存在感储蓄罐-《双生魂记》

  我天生存在感稀薄,买了“”收集他人对我的注意。

  罐子快满时,我决定兑换“被所有人记住一天”。

  第二天,我成了名人,也成了靶子。

  深夜接到绑架电话:“我们知道你储存的存在感够复活七次。”

  “现在,开始消耗。”

  他们开始用各种方式“杀死”我。

  每次复活,我的存在感就被削薄一层。

  第七次醒来,我站在空荡荡的街角。

  连绑架者都忘了我是谁。

  《感官租赁》

  我出租多余感官赚取外快,把味觉租给美食评论家,嗅觉租给调香师。

  本周我高价出租了视觉。

  租客要求我全程戴眼罩,他会同步直播他的视野给我“监看”。

  直播里,他每天只是安静地看着一个房间。

  今晚画面中,那个房间的门被推开了。

  走进来的人,是正戴着眼罩的我。

  他(透过我的眼睛)看着屏幕里的他自己,转头对“我”说:

  “视觉验收合格,现在可以永久交接了。”

  《人生补丁》

  世界运行如程序,偶尔出现漏洞。

  “漏洞修补员”会上门修复不合逻辑的事,比如突然复活的死人、不该存在的记忆。

  我发现丈夫是修补员,他总在深夜“修复”邻居们。

  今天我发现自己的一段童年记忆消失了——关于母亲溺水的真相。

  丈夫疲惫地回家,手里拿着发光的“记忆删除笔”。

  我质问他,他苦笑:“亲爱的,你才是那个最大的漏洞。”

  “你根本不存在于原始代码里。”

  “我每晚修补的,是你不断‘衍生’出的错误现实。”

  “今晚,我决定直接格式化你。”

  《情绪天气预报》

  我的情绪会影响现实天气。

  悲伤时房间渗水,愤怒时物品无端起火。

  政府收容了我,用我调节旱涝。

  昨天我莫名感到剧烈恐惧。

  监控室外,研究员们看着仪器惊呼:“她体内检测到不属于她的恐惧情绪!”

  “来源编号……是上周已处理掉的‘嫉妒体’!”

  房间开始变形,墙壁浮现无数张牙咧嘴的脸孔。

  喇叭里传来上级指令:

  “情绪污染扩散。启动最终方案:将她连同这波情绪,一起发射到近地轨道。”

  《触觉回音》

  我触碰过的物体,会在午夜重现当时的触感。

  旧毛衣会自发环抱我,杯子会模拟被握住的温度。

  昨夜,三年前车祸中扭曲变形的方向盘,突然出现在我掌心,重现了撞击瞬间的震动。

  今天,我收到法医办公室寄来的包裹。

  里面是当年对方司机已火化的骨灰盒。

  附言:“他说想让你也感受一下,最后那一刻的触感。”

  烫烫烫烫烫烫烫烫烫烫……

  《记忆虫洞》

  我脑中有个“记忆虫洞”,会随机吞噬我的一段记忆,吐出别人的记忆碎片。

  昨天它吐出一个杀人犯藏尸地点的清晰画面。

  我报警了,尸体找到,凶手落网。

  今天,虫洞吐出的记忆里,我看见自己站在尸体旁微笑。

  脑海响起虫洞的“声音”:

  “这才公平。
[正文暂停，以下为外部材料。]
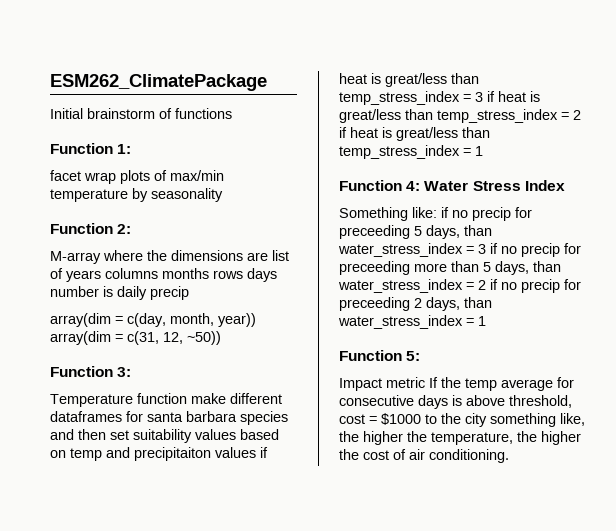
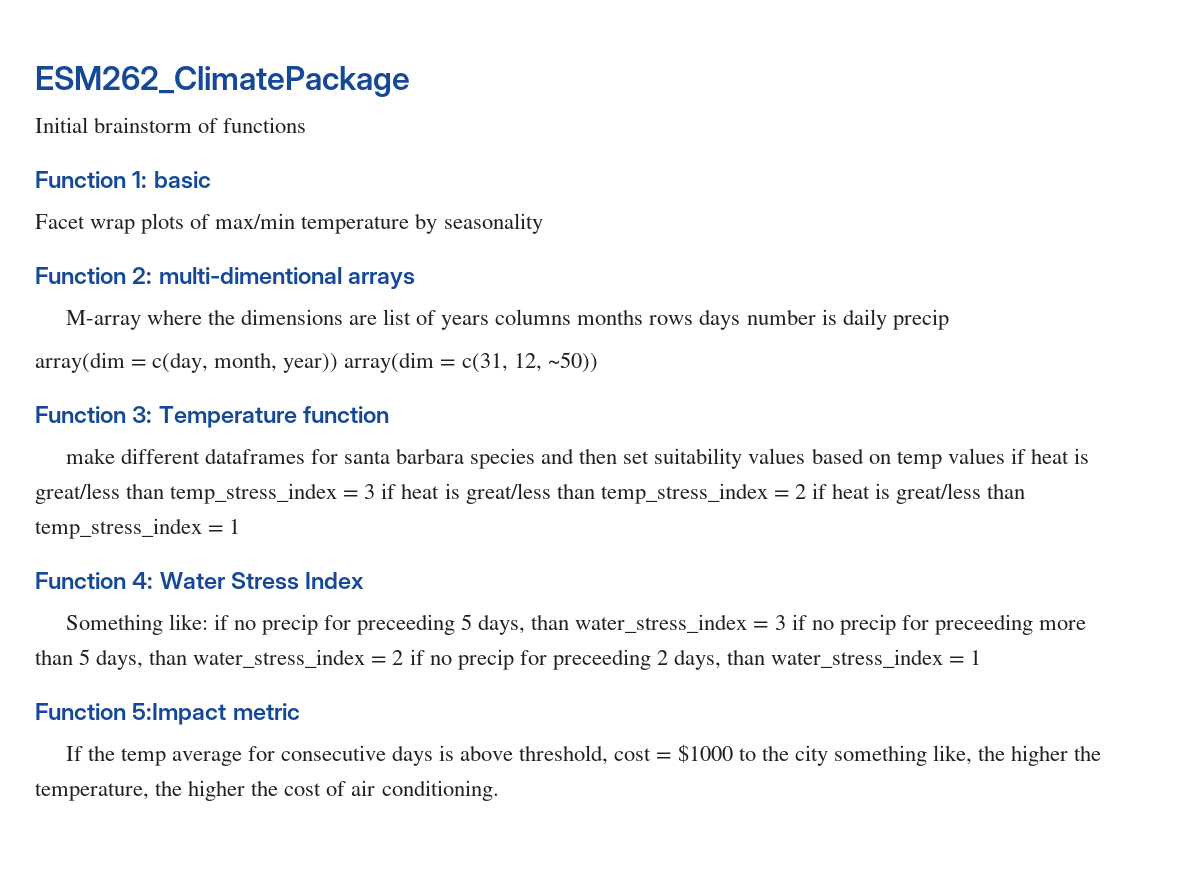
- Function 1:
- facet wrap plots of max/min temperature by seasonality
+ Function 1: basic
+ Facet wrap plots of max/min temperature by seasonality
- Function 2:
+ Function 2: multi-dimentional arrays
- Function 3:
- Temperature function make different dataframes for santa barbara species and then set suitability values based on temp and precipitaiton values if heat is great/less than temp_stress_index = 3 if heat is great/less than temp_stress_index = 2 if heat is great/less than temp_stress_index = 1
+ Function 3: Temperature function
+ make different dataframes for santa barbara species and then set suitability values based on temp values if heat is great/less than temp_stress_index = 3 if heat is great/less than temp_stress_index = 2 if heat is great/less than temp_stress_index = 1
- Function 5:
- Impact metric If the temp average for consecutive days is above threshold, cost = $1000 to the city something like, the higher the temperature, the higher the cost of air conditioning.
+ Function 5:Impact metric
+ If the temp average for consecutive days is above threshold, cost = $1000 to the city something like, the higher the temperature, the higher the cost of air conditioning.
你忘了自己做的事,我帮你找别人的记忆顶罪。”

  “但这次,我吐出的可是原件。”

  《人形书签》

  图书馆有一本无限厚的书,据说读完的人会成为书签,卡在读到的那一页。

  我嘲笑这传说,开始阅读。

  书的内容是我的人生,从出生到此刻,一字不差。

  我疯狂往后翻,想看到未来。

  翻到最后一页,上面写着:“他于此页成为书签。”

  书页突然合拢,我被压成二维。

  透过纸张,我看见另一个我正拿起这本书,对朋友说:

  “看,这就是那个传说。”

  他开始阅读第一页——正是我出生那天的描述。

  《家庭拓扑》

  我家房屋的平面图是拓扑学怪圈:从厨房到卧室需要穿过不存在的空间。

  父母严禁我绘制房屋地图。

  今天我偷偷测绘,发现房子实际面积是外观的三倍。

  多出的空间里,摆满玻璃罐,泡着与我容貌相似的婴儿标本。

  标签写着:“迭代产物,第1至46号,存有缺陷。”

  最新一个空罐子,标签已填好:

  “第47号,当前使用者。预计回收日:18岁生日。”

  而今天,就是我十八岁生日。

  《生物闹钟》

  我体内有颗“生物闹钟”,到点就会强制执行对应事项:七点必须起床,十二点必须进食。

  昨天它新增了“凌晨三点:前往老城区第七巷”。

  我挣扎无效,身体自行前往。

  巷底站着几十个同样表情呆滞的人。

  我们开始用铲子挖地。

  挖出一个巨大的、跳动着的地下器官。

  时钟在我脑中报时:

  “指令:喂养母体。频率:每夜一人。今日轮值者:你。”

  我的双手不受控制地开始切割自己的腹腔!

  《疼痛园艺》

  我把慢性疼痛种在花园里,它们会发芽开花。

  头痛开出惨白的花,胃痛是蜷缩的藤蔓。

  最近我种下了“丧子之痛”。

  它长成一棵散发甜腻香气的小树,结出眼球状的果实。

  今早,果实裂开,每个里面都传出婴儿啼哭。

  树枝缠绕我的脚踝,将我拉向树干。

  树皮裂开,里面是我儿子去世时的保育箱。

  一个声音从树心传来:

  “妈妈,这里好黑。你种下我的时候,没说我得永远住在土里啊。”

  《时间褶皱》

  我的房间偶尔会出现“时间褶皱”,能瞥见过去或未来的片段。

  昨天褶皱里,我看见自己三天后在浴室滑倒死亡。

  我精心避开所有湿滑处。

  第三天,我在干燥的客厅地毯上踩到什么,重重摔倒。

  咽气前,我看见脚边是从未来褶皱里掉出来的一块——来自三天后的——肥皂。

  耳边响起时间管理员的叹息:

  “抱歉,褶皱是单向观看的。你看到的不是预言,是正在发生的历史。”

  “你的死亡,早就是时间线上被固定好的褶皱点了。”

  《消化记忆》

  我吃下的食物会以记忆形式被我“消化”。

  吃了奶奶做的饺子,我就经历她包饺子时的孤独。

  今天我吃了路边摊的烤肠。

  “消化”时,我经历的是摊主昨夜处理“原材料”的过程——那根本不是猪肉。

  我呕吐,却吐出几枚带血的人类指甲。

  摊主站在我家门口,邪魅一笑:“桀桀桀,明天的原材料有着落了!”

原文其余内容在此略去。